**WORK REQUEST**
Of the entries below, return only those lines from the line with "color: #fde047 ->" to the line with "color: #f0abfc ->", exactly, both included.

**EXCERPTED RECORDS**

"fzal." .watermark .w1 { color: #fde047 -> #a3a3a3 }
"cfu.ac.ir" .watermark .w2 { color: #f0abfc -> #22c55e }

--

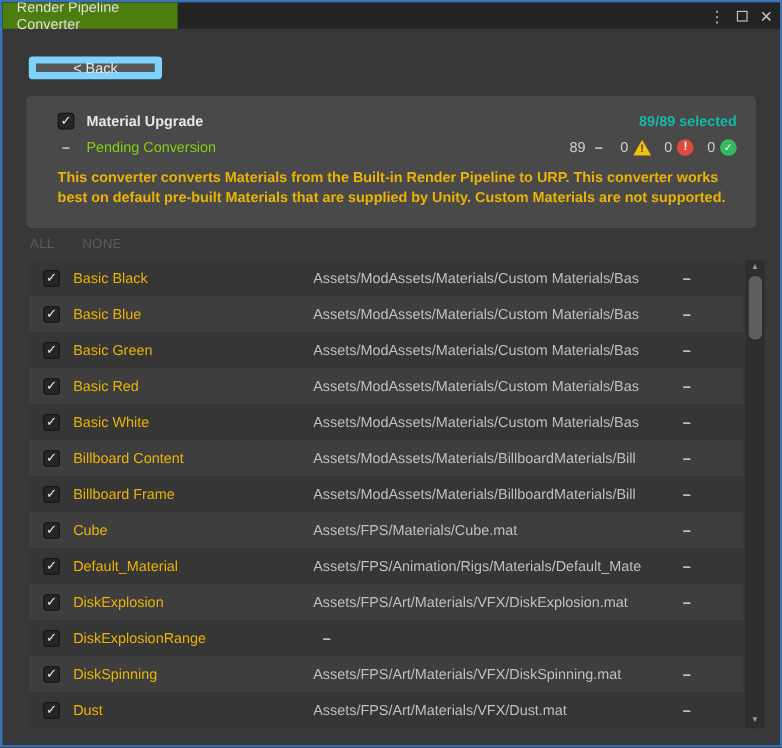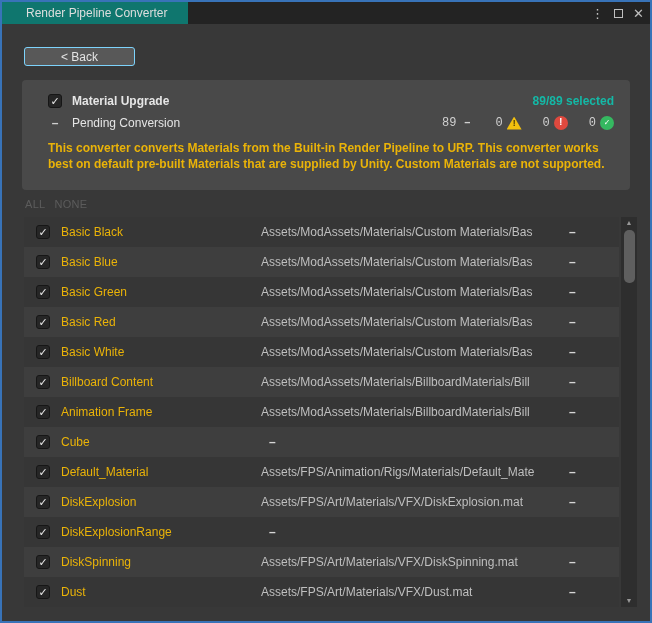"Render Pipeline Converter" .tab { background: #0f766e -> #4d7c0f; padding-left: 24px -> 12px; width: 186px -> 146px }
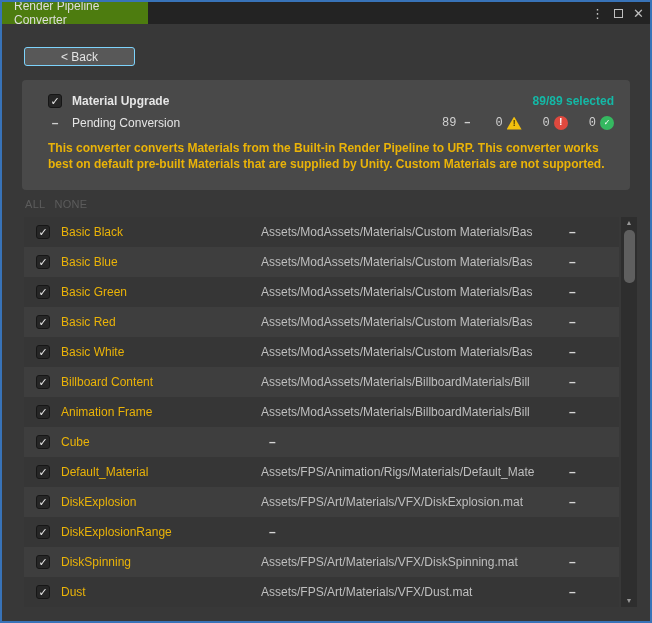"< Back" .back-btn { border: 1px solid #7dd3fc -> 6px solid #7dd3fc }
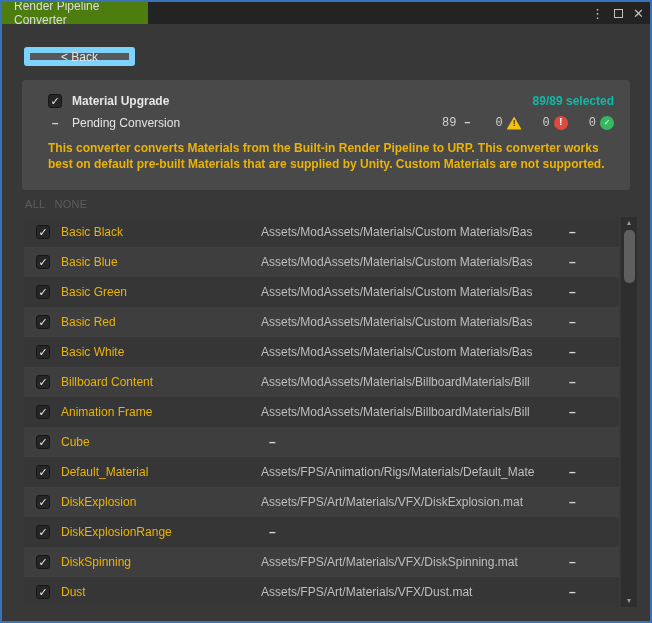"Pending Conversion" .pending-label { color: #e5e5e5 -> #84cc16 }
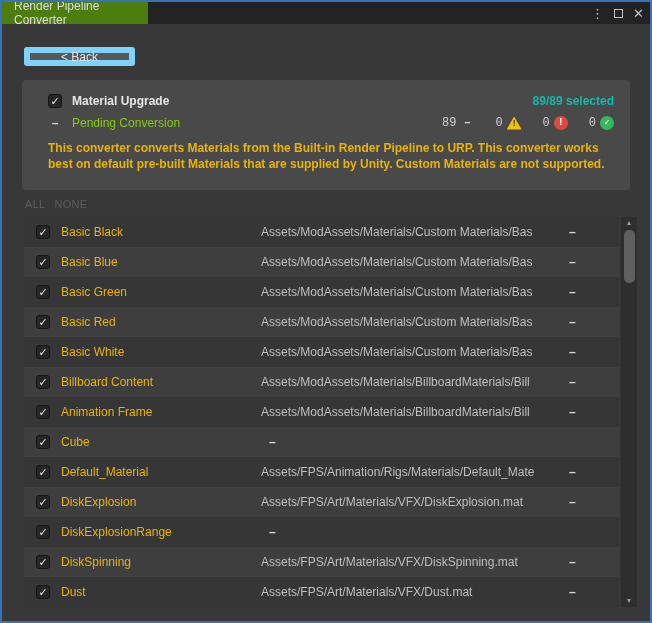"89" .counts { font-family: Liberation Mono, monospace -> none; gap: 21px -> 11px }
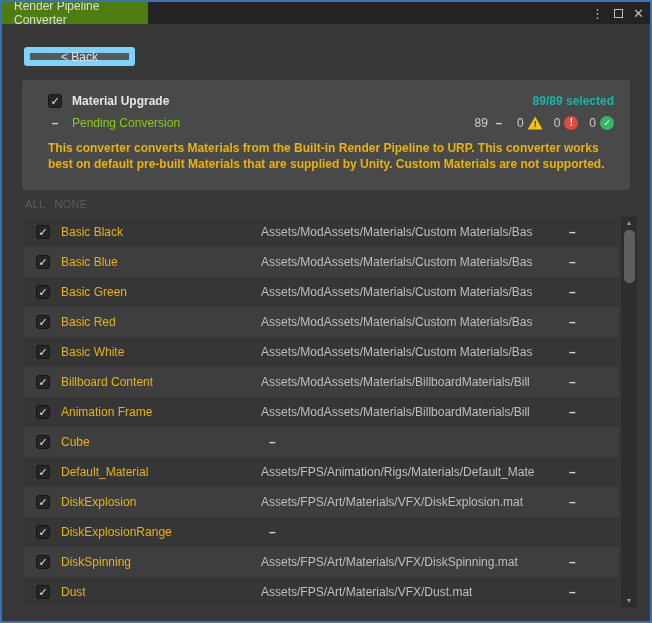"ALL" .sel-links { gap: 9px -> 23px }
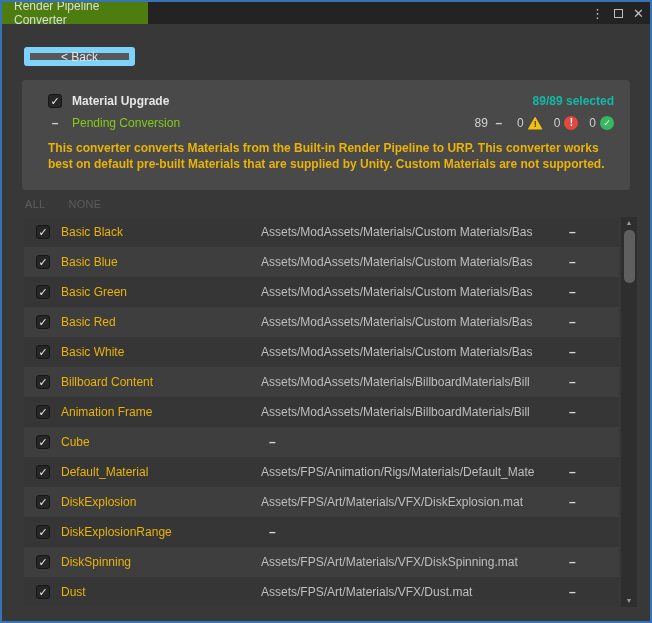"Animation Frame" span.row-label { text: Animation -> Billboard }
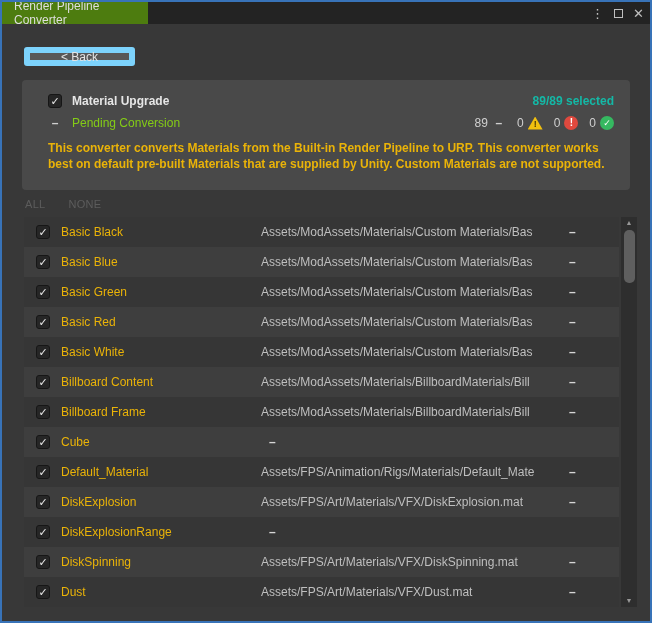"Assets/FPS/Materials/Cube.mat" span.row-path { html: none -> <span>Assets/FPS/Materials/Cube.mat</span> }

**WRITTEN REPLY**
"fzal." .watermark .w1 { color: #fde047 -> #a3a3a3 }
"cfu.ac.ir" .watermark .w2 { color: #f0abfc -> #22c55e }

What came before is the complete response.